The new Responsible Privacy in Advertising Initiative expects to also update an industry self-regulatory code by the first quarter of 2024. The ad groups plan to then seek widespread compliance with the new code, and will likely argue to Congress that a federal privacy law should allow advertisers to harness data in ways permitted by the updated code.
The new code is expected to largely align with a 2019 proposal to Congress by Privacy for America -- an umbrella group of ad associations that includes not only the 4A's and Association of National Advertisers but also the Interactive Advertising Bureau and Network Advertising Initiative.
That 2019 proposal urged Congress to ban some practices -- including using data to discriminate based on factors like race or religion, and using data to reject applicants for insurance, jobs, housing or credit.
Privacy for America also said four years ago that it supports a ban on collecting “the most sensitive types” of personal information, including medical financial or biometric data, without people's express consent.
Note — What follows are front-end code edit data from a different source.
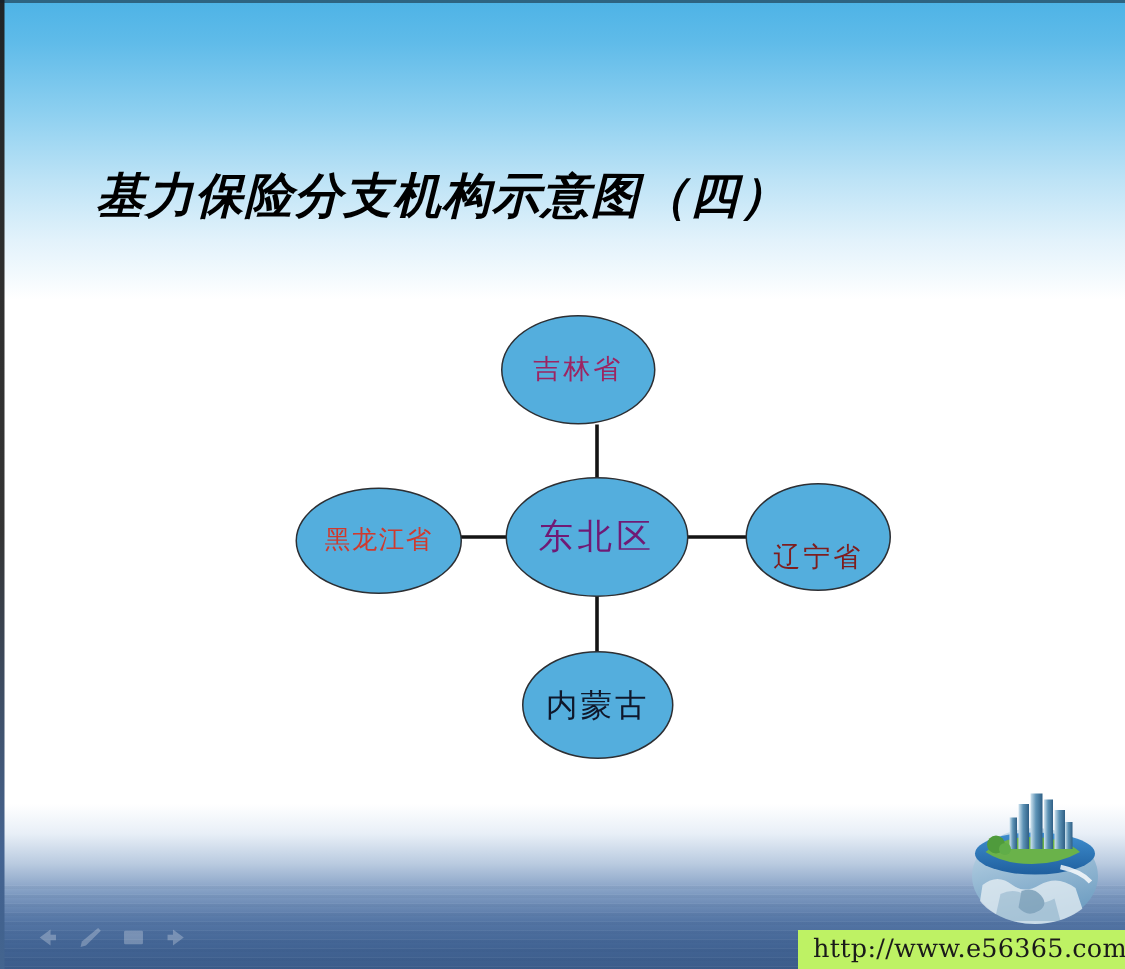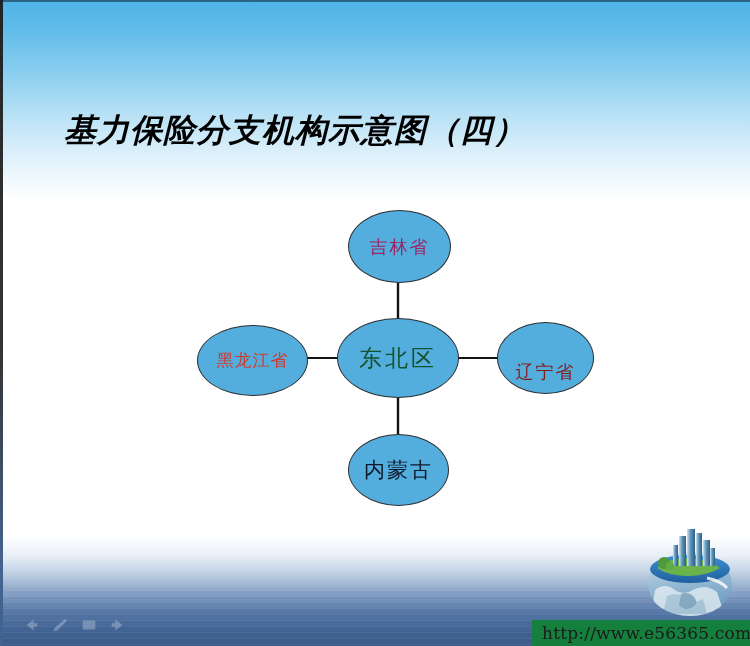--- a/index.html
+++ b/index.html
@@ -140,7 +140,7 @@
   }
 
   #node-top {
-    left: 348px; top: 210px;
+    left: 334px; top: 210px;
     width: 103px; height: 73px;
   }
   #node-top .node-label { color: #9c2462; }

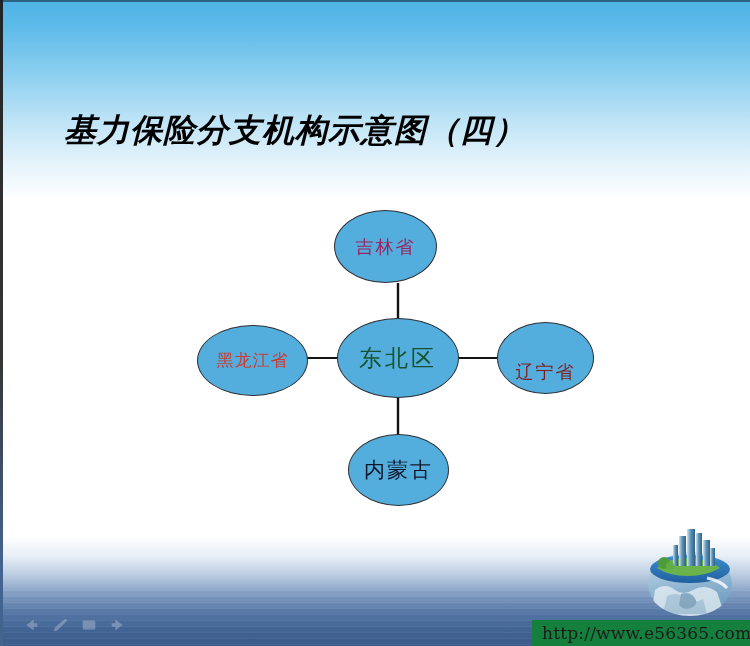--- a/index.html
+++ b/index.html
@@ -134,7 +134,7 @@
     width: 122px; height: 80px;
   }
   #node-center .node-label {
-    color: #14532d;
+    color: #701a75;
     font-size: 23px;
     letter-spacing: 3px;
   }

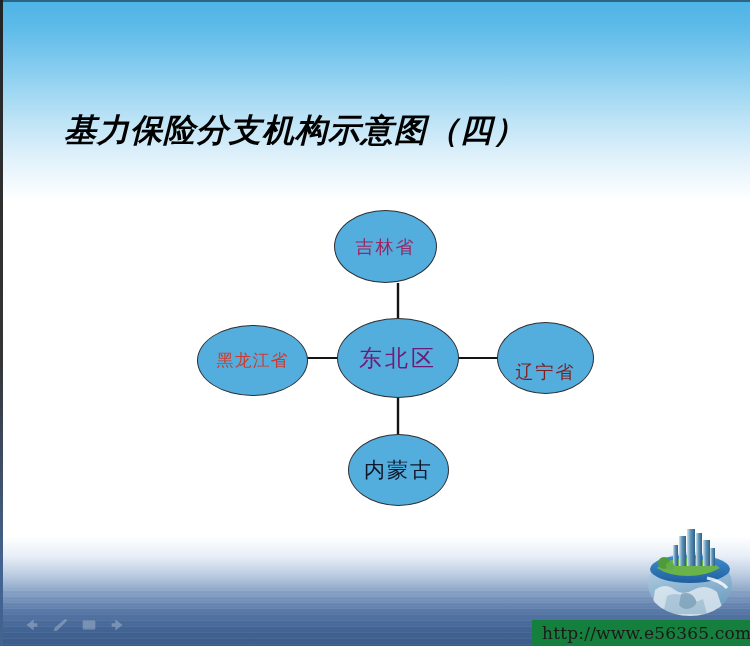--- a/index.html
+++ b/index.html
@@ -179,7 +179,7 @@
     top: 620px;
     width: 218px;
     height: 26px;
-    background: #15803d;
+    background: #bef264;
     display: flex;
     align-items: center;
     box-sizing: border-box;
The group proposed that other types of personal information should only be shared with third parties if there are “enforceable contracts ensuring that the other party will secure the data and use it lawfully.”
Privacy for America's 2019 proposal itself expanded on the current self-regulatory code, which requires companies to obtain opt-in consent before collecting sensitive data, and prohibits the use of some data -- specifically, data collected across sites -- to determine eligibility for employment, credit, health care or insurance. That code, like the Privacy for America proposal, allows advertisers to serve ads to consumers based on their activity across sites and apps, unless consumers opt out of receiving those targeted ads.
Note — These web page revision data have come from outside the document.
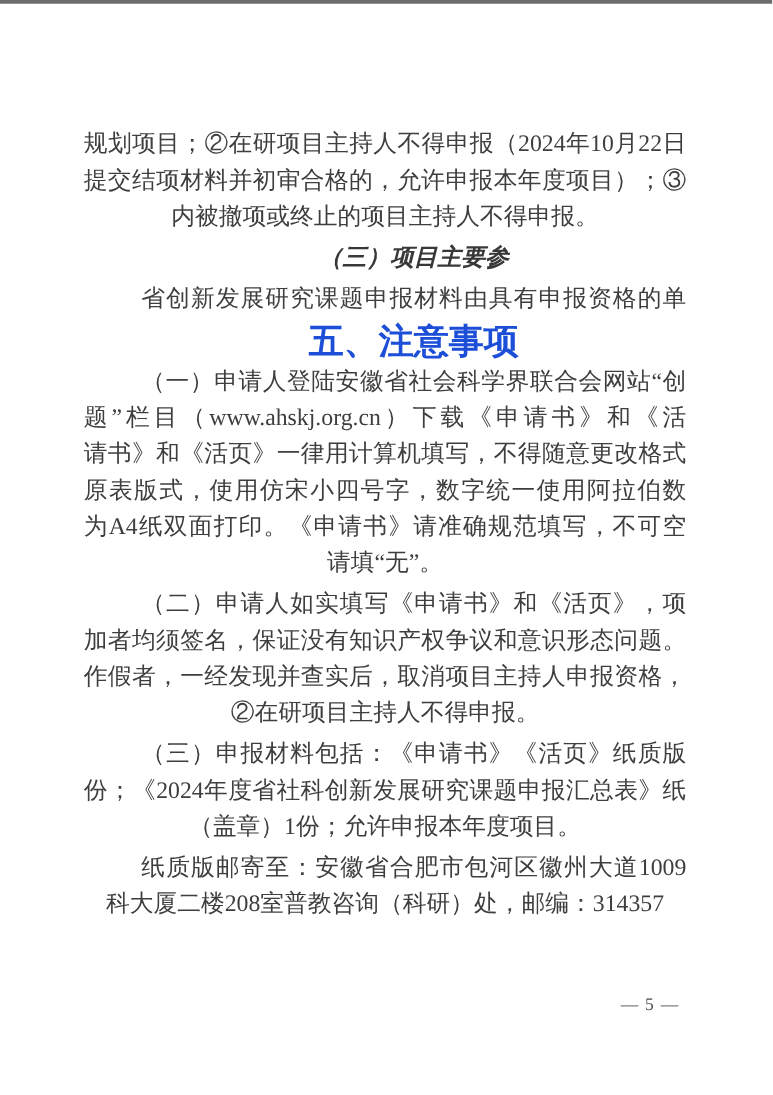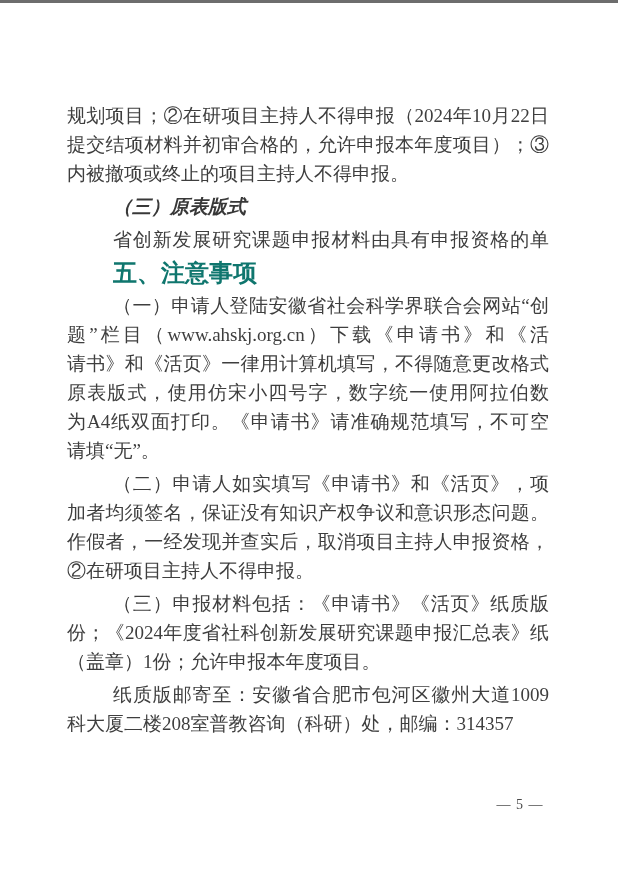--- a/index.html
+++ b/index.html
@@ -37,7 +37,7 @@
     line-height: 29px;
     height: 29px;
     white-space: nowrap;
-    text-align: left;
+    text-align: center;
     color: #3e3e3e;
   }
   .line.fill {

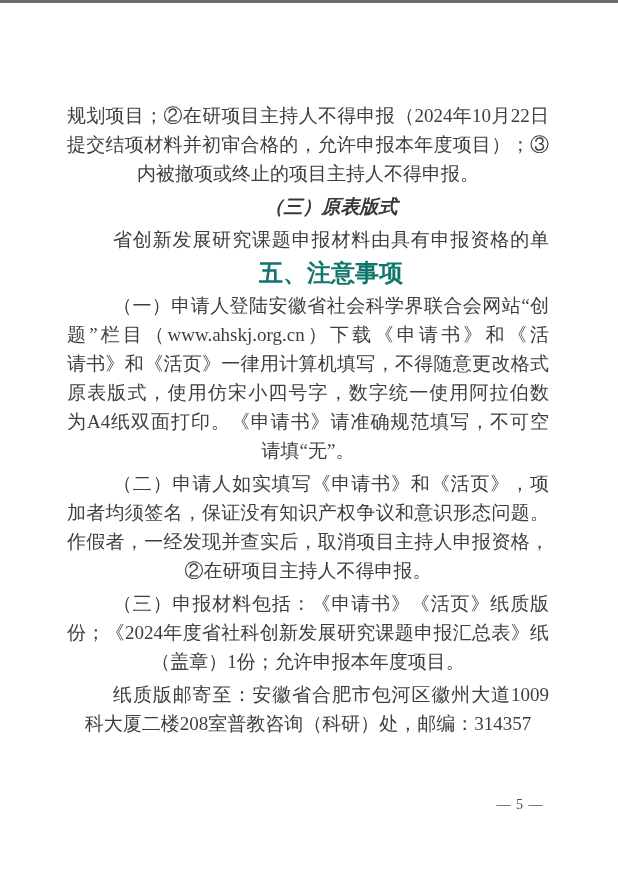--- a/index.html
+++ b/index.html
@@ -84,7 +84,7 @@
         <div class="line">内被撤项或终止的项目主持人不得申报。</div>
       </div>
       <div class="block subheading_kaiti">
-        <div class="line indent">（三）原表版式</div>
+        <div class="line indent">（三）项目主要参</div>
       </div>
       <div class="block body">
         <div class="line fill indent">省创新发展研究课题申报材料由具有申报资格的单位统一报</div>

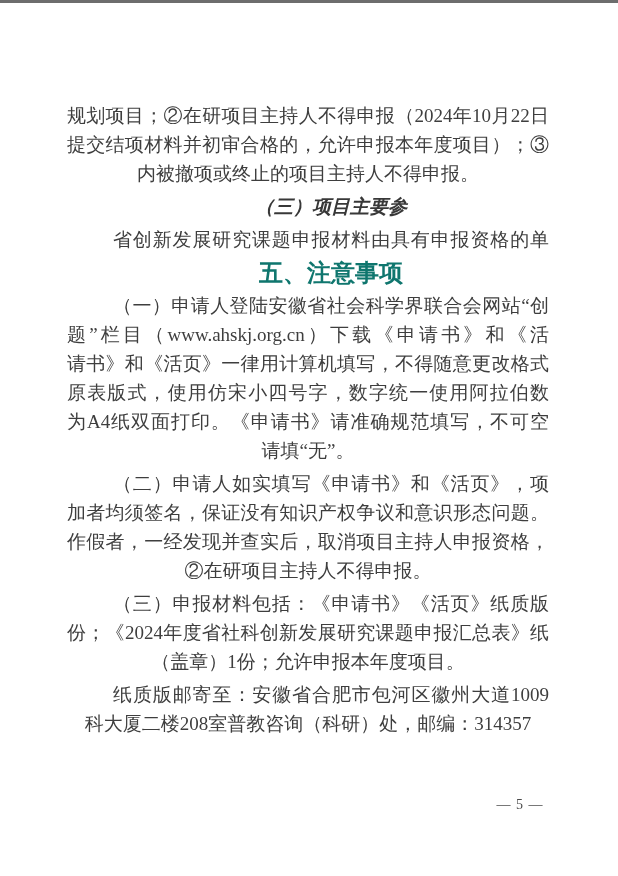--- a/index.html
+++ b/index.html
@@ -57,8 +57,8 @@
   .heading_hei .line {
     font-family: "Liberation Sans", "DejaVu Sans", sans-serif;
     font-weight: bold;
-    font-size: 24px;
-    color: #0f766e;
+    font-size: 28px;
+    color: #1d4ed8;
   }
   .page-number {
     position: absolute;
Venable attorney Stuart Ingis, who represents ad associations, tells MediaPost the upcoming self-regulatory code might also require companies to allow consumers to opt out of particular categories of targeted ads -- such as travel ads, or car ads.
Earlier this year, seven states passed comprehensive privacy laws affecting online advertising -- Delaware, Florida, Iowa, Indiana, Montana, Tennessee and Texas. An eighth state, Washington, passed a law aimed at protecting the privacy of health data. Those measures came on top of slightly older privacy laws in five other states -- California, Colorado, Connecticut, Utah and Virginia.